Mengejar kebahagiaan merupakan upaya puncak segala pekerjaan manusia. Ada tindakan aktif yang tersirat dalam kata "mengejar". Tindakan yang seolah membuat manusia berlari, berjalan, merangkak untuk mendapatkannya. Tindakan yang dibatasi oleh kelemahan manusia yang suatu waktu memaksanya berhenti sejenak untuk kemudian melanjutkan kembali langkah-langkahnya memburu kebahagiaan yang telah dicanangkan sebelumnya. 

Sebuah usaha yang tidak akan mengenal kata akhir sampai apa yang dicari dan dikejarnya berada dalam genggamannya. Manusia memang makhluk yang luar biasa unik tidak mengenal keterbatasan yang melingkupinya. Atau jika mau mengakuinya, ia mampu menyulap keterbatasan menjadi energi yang tidak ada habisnya dalam rangka membuat nyata arti dari aktivitasnya.

Tindakan aktif dan keterbatasan itu dipadukannya menjadi tenaga untuk menggapai kebahagiaan. Namun keduanya mesti diselaraskan dengan fakta dari adanya hukum yang mengendalikan keberadaan dirinya di dunia ini. Hukum yang tidak bisa dihindari. Hukum yang manusia dipaksa untuk menaatinya jika memang ia menginginkan kebahagiaan.
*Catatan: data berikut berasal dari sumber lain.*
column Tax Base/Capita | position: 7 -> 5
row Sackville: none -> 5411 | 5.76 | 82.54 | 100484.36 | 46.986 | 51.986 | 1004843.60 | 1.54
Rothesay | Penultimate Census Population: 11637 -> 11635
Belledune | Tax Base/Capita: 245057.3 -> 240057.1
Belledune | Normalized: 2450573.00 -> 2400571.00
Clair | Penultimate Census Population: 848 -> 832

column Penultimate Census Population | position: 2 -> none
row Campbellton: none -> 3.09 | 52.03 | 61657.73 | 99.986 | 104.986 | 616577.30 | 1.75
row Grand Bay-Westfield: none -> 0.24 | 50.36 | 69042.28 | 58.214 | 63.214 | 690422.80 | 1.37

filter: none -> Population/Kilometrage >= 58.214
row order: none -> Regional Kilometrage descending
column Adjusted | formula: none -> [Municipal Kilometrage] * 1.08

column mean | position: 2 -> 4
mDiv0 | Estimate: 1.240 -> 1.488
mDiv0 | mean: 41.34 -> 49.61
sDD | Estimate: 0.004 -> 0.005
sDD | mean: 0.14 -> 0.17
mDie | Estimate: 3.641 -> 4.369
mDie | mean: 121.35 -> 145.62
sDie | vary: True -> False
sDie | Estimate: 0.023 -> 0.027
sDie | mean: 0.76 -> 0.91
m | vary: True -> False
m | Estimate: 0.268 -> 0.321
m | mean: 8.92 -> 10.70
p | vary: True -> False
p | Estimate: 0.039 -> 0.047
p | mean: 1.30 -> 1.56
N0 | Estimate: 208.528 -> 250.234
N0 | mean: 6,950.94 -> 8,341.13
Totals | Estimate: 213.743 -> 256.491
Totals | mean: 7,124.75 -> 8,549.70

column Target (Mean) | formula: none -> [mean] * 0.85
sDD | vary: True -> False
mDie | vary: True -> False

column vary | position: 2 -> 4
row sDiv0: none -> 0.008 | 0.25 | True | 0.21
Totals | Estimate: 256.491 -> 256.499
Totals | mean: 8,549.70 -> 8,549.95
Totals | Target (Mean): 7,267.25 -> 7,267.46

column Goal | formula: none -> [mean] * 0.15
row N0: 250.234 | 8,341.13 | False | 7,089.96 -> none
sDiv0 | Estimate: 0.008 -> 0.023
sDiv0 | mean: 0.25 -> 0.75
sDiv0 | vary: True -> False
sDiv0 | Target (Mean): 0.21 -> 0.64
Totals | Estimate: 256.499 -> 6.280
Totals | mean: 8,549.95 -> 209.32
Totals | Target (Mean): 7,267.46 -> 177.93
Hukum yang mau tidak mau manusia harus menyesuaikan tindakan aktif dan keterbatasan yang dimilikinya menjadi selaras dengannya. 

Tidak ada celah baginya untuk melakukan modifikasi dan mengubah hukum-hukum tersebut. Hukum ini kita kenal dengan hukum Tuhan dan hukum alam, Hukum Khaliq dan hukum makhluk, hukum naqli dan hukum aqli dan sebutan lain yang mewakili keduanya.

Hukum apa pun yang kemudian ditemui manusia di dunia ini, sebenarnya hanya merupakan diversifikasi dan manifestasi dari kedua hukum tersebut. Contoh dalam hal ini, agama adalah manifestasi dari hukum Tuhan. Ilmu pengetahuan adalah pemahaman manusia terhadap hukum alam. Hukum Fiqh (dalam agama Islam misalnya) adalah interpretasi lebih lanjut dan lebih detail dari hukum Tuhan dalam bentuk agama. 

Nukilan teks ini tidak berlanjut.